**Problem description:**
Reproduce the records below exactly from their first line through the line containing "margin:auto 8px 20px", omitting all pictures.

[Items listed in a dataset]
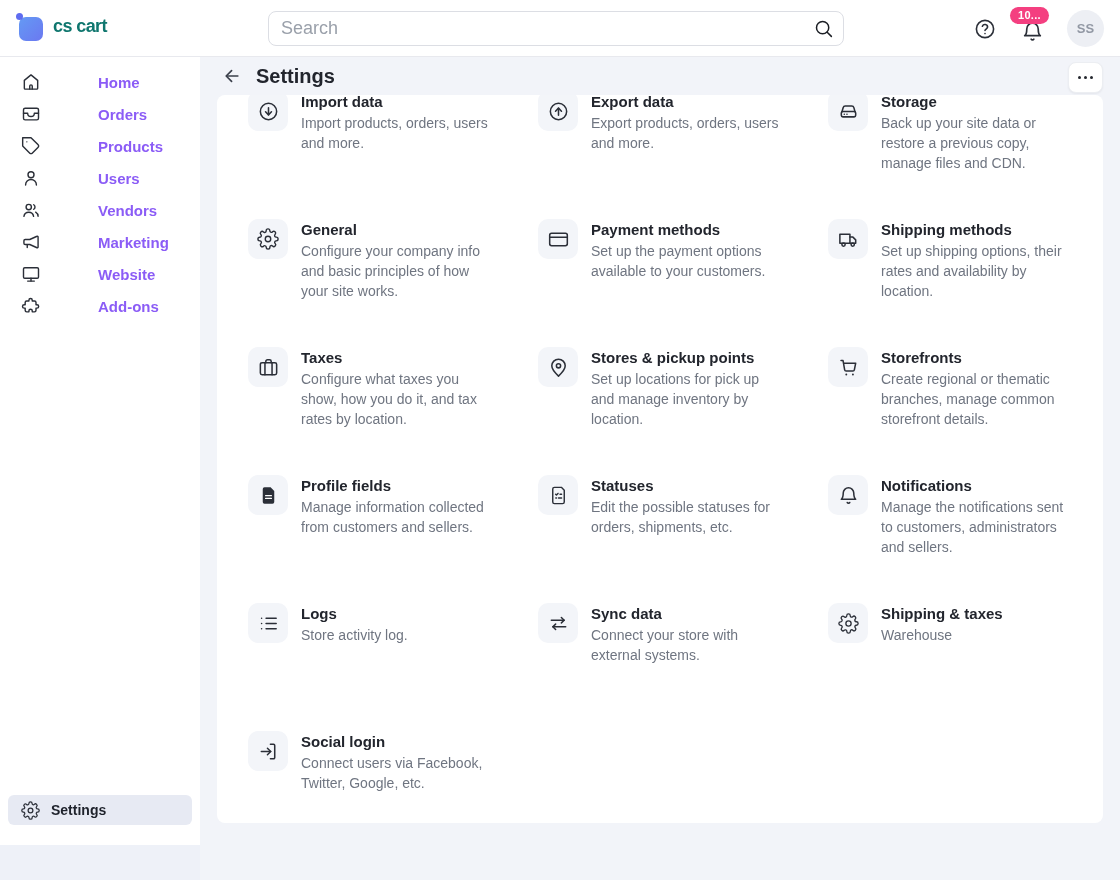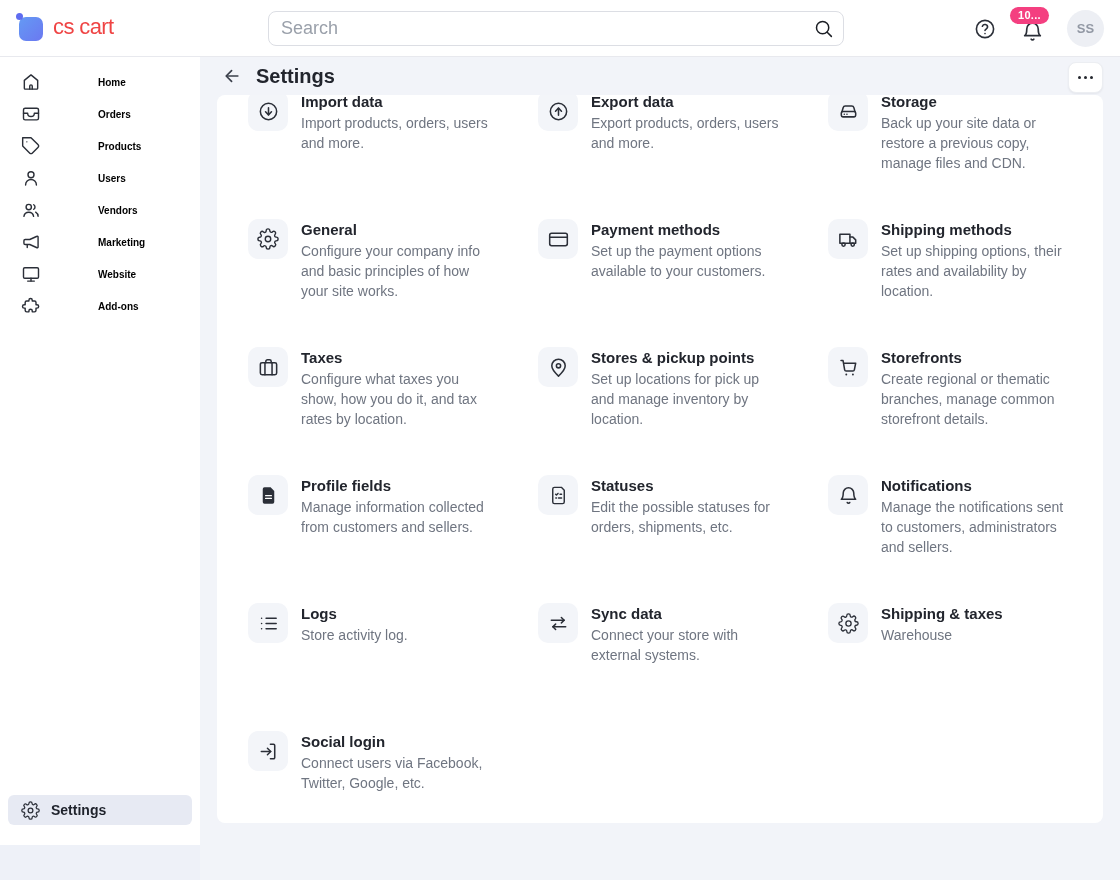--- a/index.html
+++ b/index.html
@@ -11,7 +11,7 @@
   .logo-mark { position:relative; width:27px; height:27px; }
   .logo-square { position:absolute; left:3px; top:4px; width:24px; height:24px; border-radius:7px; background:linear-gradient(135deg,#649af4,#6b78f1); }
   .logo-dot { position:absolute; left:0; top:0; width:7px; height:7px; border-radius:50%; background:#5f6cf0; }
-  .logo-text { font-size:22px; font-weight:400; color:#ef4444; letter-spacing:-0.6px; }
+  .logo-text { font-size:18px; font-weight:700; color:#0f766e; letter-spacing:-0.6px; }
   .searchbox { position:absolute; left:268px; top:11px; width:576px; height:35px; border:1px solid #dcdee4; border-radius:8px; background:#fff; display:flex; align-items:center; }
   .searchbox input { border:none; outline:none; flex:1; height:100%; padding:0 12px; font-size:18px; font-family:inherit; color:#30343c; background:transparent; }
   .searchbox input::placeholder { color:#9aa0aa; }

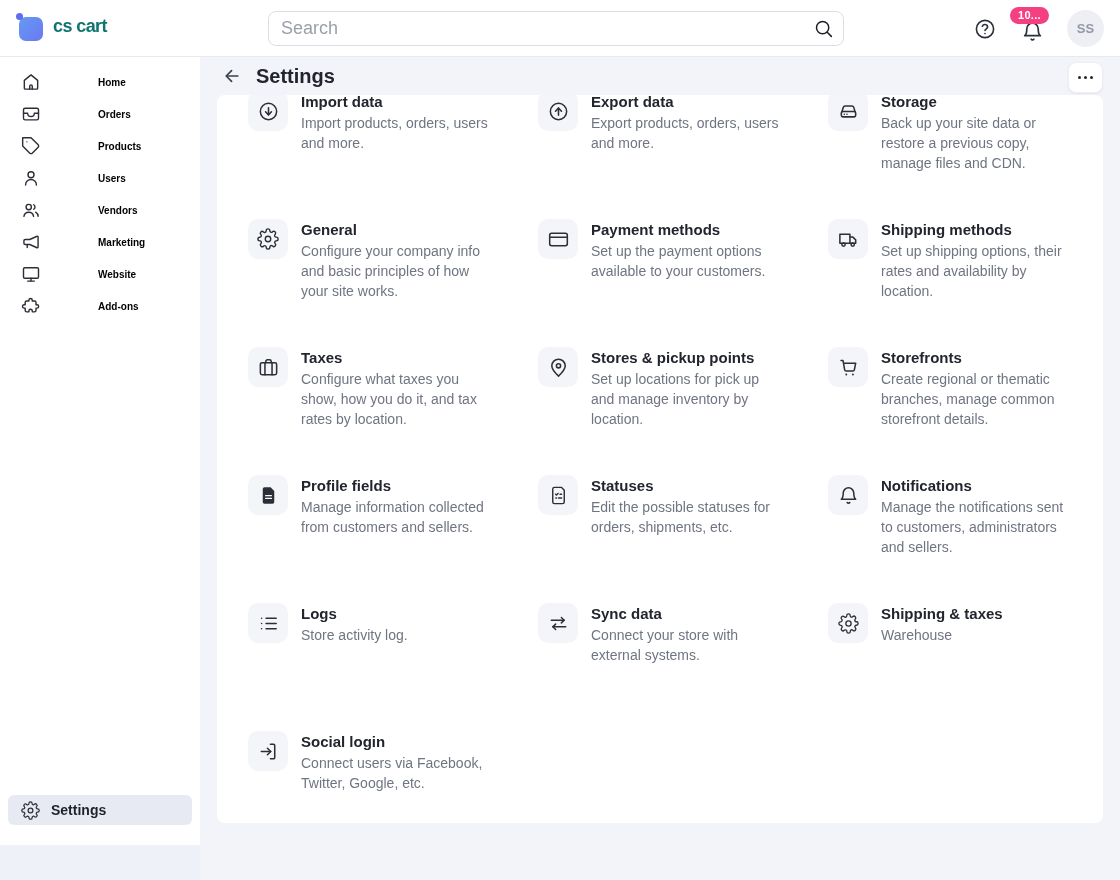--- a/index.html
+++ b/index.html
@@ -26,7 +26,7 @@
   .sidebar { position:absolute; left:0; top:57px; width:200px; height:788px; background:#fff; display:flex; flex-direction:column; z-index:4; }
   .nav { padding-top:9px; }
   .nav-item { display:flex; align-items:center; gap:11px; height:32px; padding:0 10px 0 21px; cursor:pointer; }
-  .nav-item .lbl { font-size:10px; font-weight:700; color:#000000;padding-left:46px; }
+  .nav-item .lbl { font-size:15px; font-weight:700; color:#8b5cf6;padding-left:46px; }
   .nav-item svg { flex:0 0 auto; }
   .settings-item { margin:auto 8px 20px 8px; height:30px; border-radius:6px; background:#e7eaf3; display:flex; align-items:center; gap:11px; padding:0 0 0 13px; cursor:pointer; }
   .settings-item .lbl { font-size:14px; font-weight:700; color:#1e222b; }

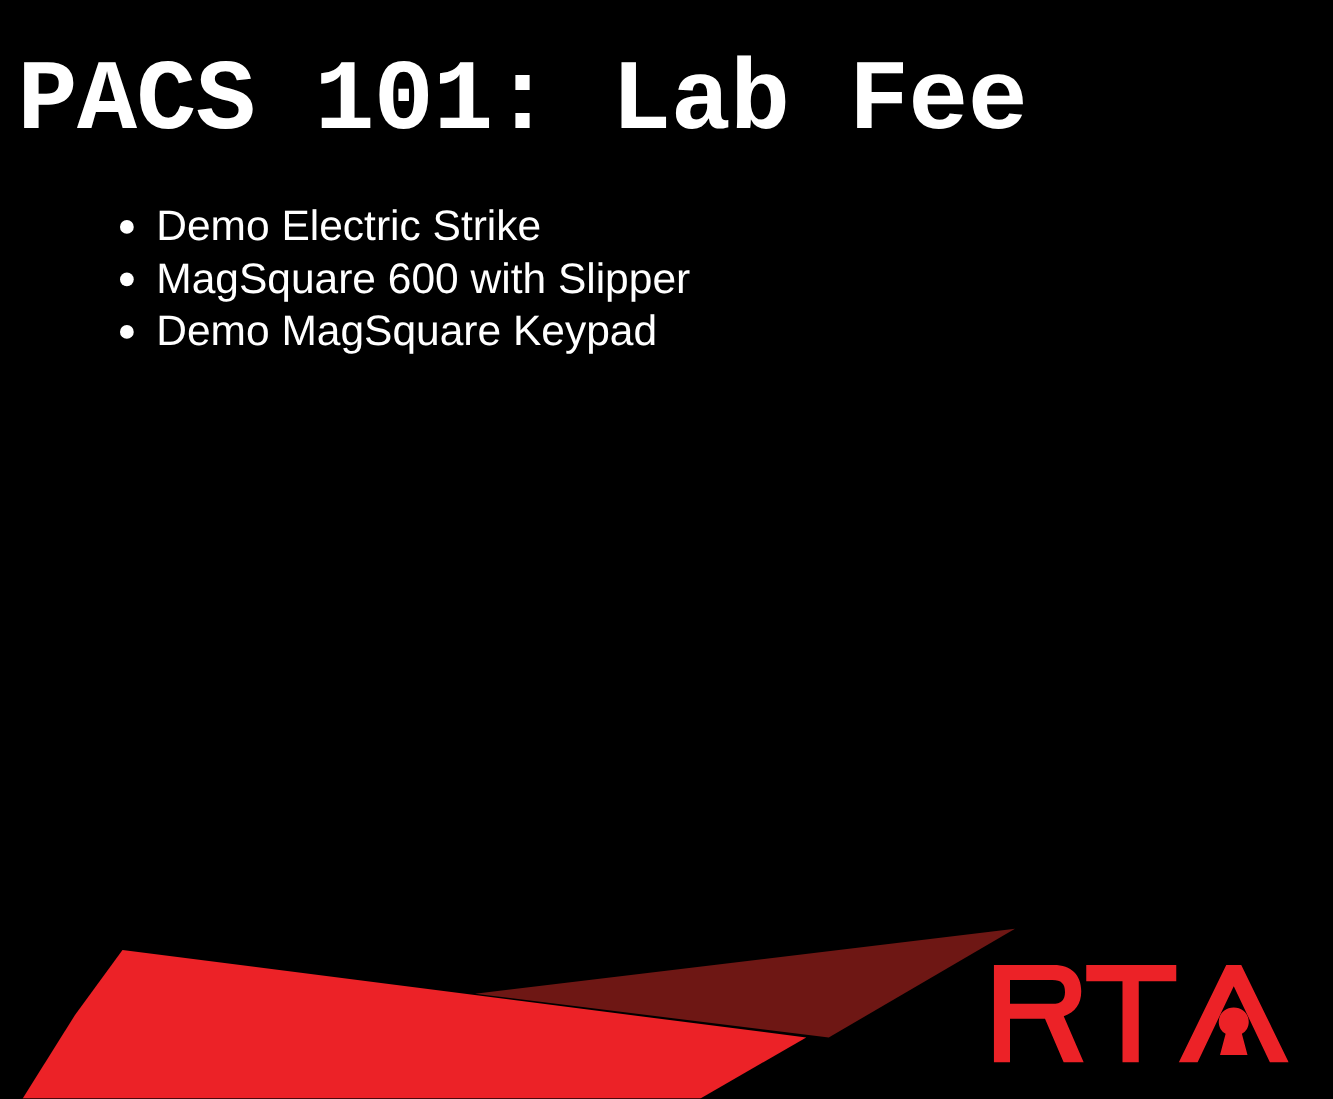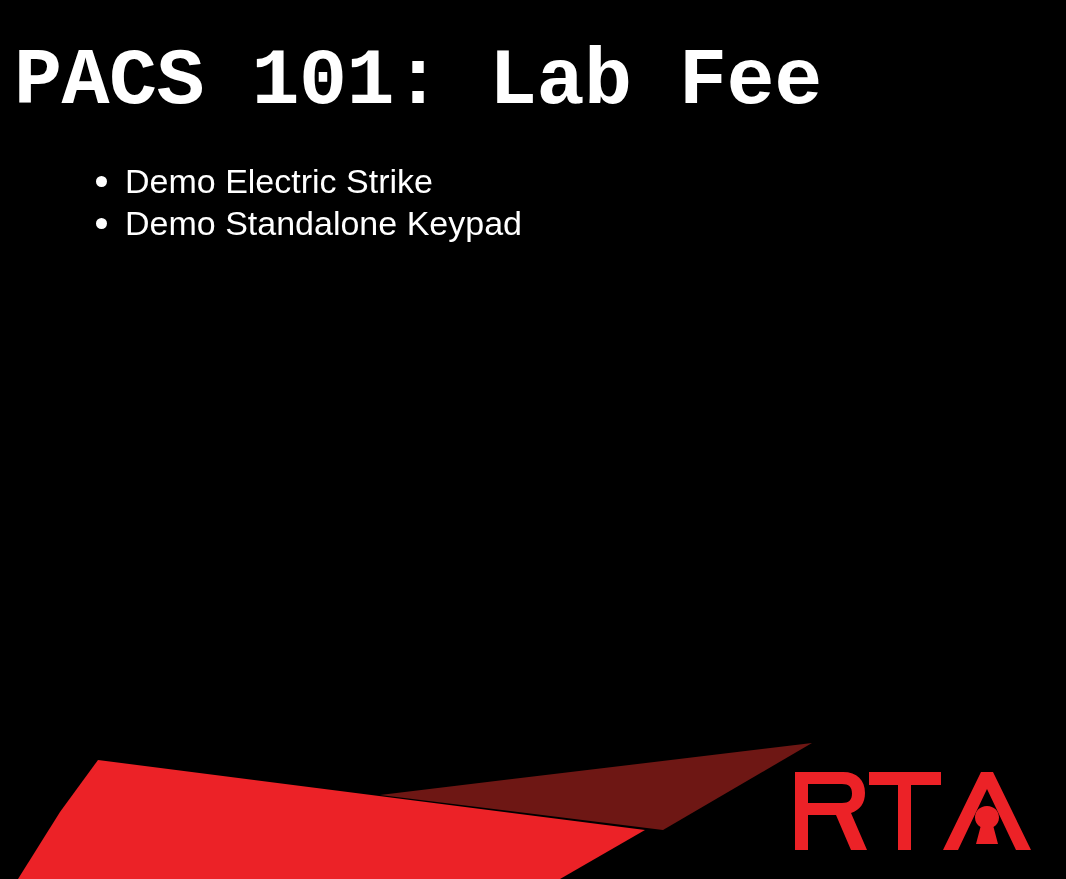--- a/index.html
+++ b/index.html
@@ -105,6 +105,10 @@
     </li>
     <li>
       <span class="bullet-dot"></span>
+      <span class="bullet-text">MagSquare 600 with Slipper</span>
+    </li>
+    <li>
+      <span class="bullet-dot"></span>
       <span class="bullet-text">Demo Standalone Keypad</span>
     </li>
   </ul>

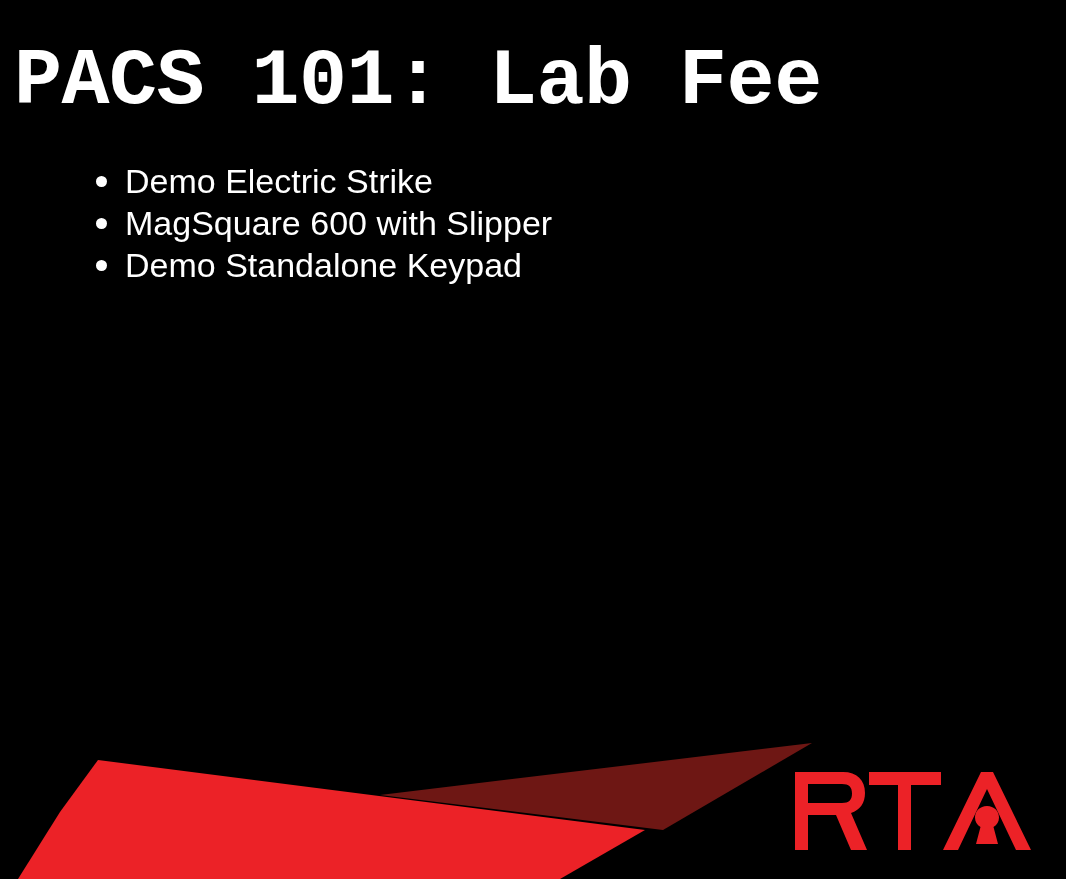--- a/index.html
+++ b/index.html
@@ -109,7 +109,7 @@
     </li>
     <li>
       <span class="bullet-dot"></span>
-      <span class="bullet-text">Demo Standalone Keypad</span>
+      <span class="bullet-text">Demo MagSquare Keypad</span>
     </li>
   </ul>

**Exercise answer:**
--- a/index.html
+++ b/index.html
@@ -11,7 +11,7 @@
   .logo-mark { position:relative; width:27px; height:27px; }
   .logo-square { position:absolute; left:3px; top:4px; width:24px; height:24px; border-radius:7px; background:linear-gradient(135deg,#649af4,#6b78f1); }
   .logo-dot { position:absolute; left:0; top:0; width:7px; height:7px; border-radius:50%; background:#5f6cf0; }
-  .logo-text { font-size:22px; font-weight:400; color:#ef4444; letter-spacing:-0.6px; }
+  .logo-text { font-size:18px; font-weight:700; color:#0f766e; letter-spacing:-0.6px; }
   .searchbox { position:absolute; left:268px; top:11px; width:576px; height:35px; border:1px solid #dcdee4; border-radius:8px; background:#fff; display:flex; align-items:center; }
   .searchbox input { border:none; outline:none; flex:1; height:100%; padding:0 12px; font-size:18px; font-family:inherit; color:#30343c; background:transparent; }
   .searchbox input::placeholder { color:#9aa0aa; }

--- a/index.html
+++ b/index.html
@@ -26,7 +26,7 @@
   .sidebar { position:absolute; left:0; top:57px; width:200px; height:788px; background:#fff; display:flex; flex-direction:column; z-index:4; }
   .nav { padding-top:9px; }
   .nav-item { display:flex; align-items:center; gap:11px; height:32px; padding:0 10px 0 21px; cursor:pointer; }
-  .nav-item .lbl { font-size:10px; font-weight:700; color:#000000;padding-left:46px; }
+  .nav-item .lbl { font-size:15px; font-weight:700; color:#8b5cf6;padding-left:46px; }
   .nav-item svg { flex:0 0 auto; }
   .settings-item { margin:auto 8px 20px 8px; height:30px; border-radius:6px; background:#e7eaf3; display:flex; align-items:center; gap:11px; padding:0 0 0 13px; cursor:pointer; }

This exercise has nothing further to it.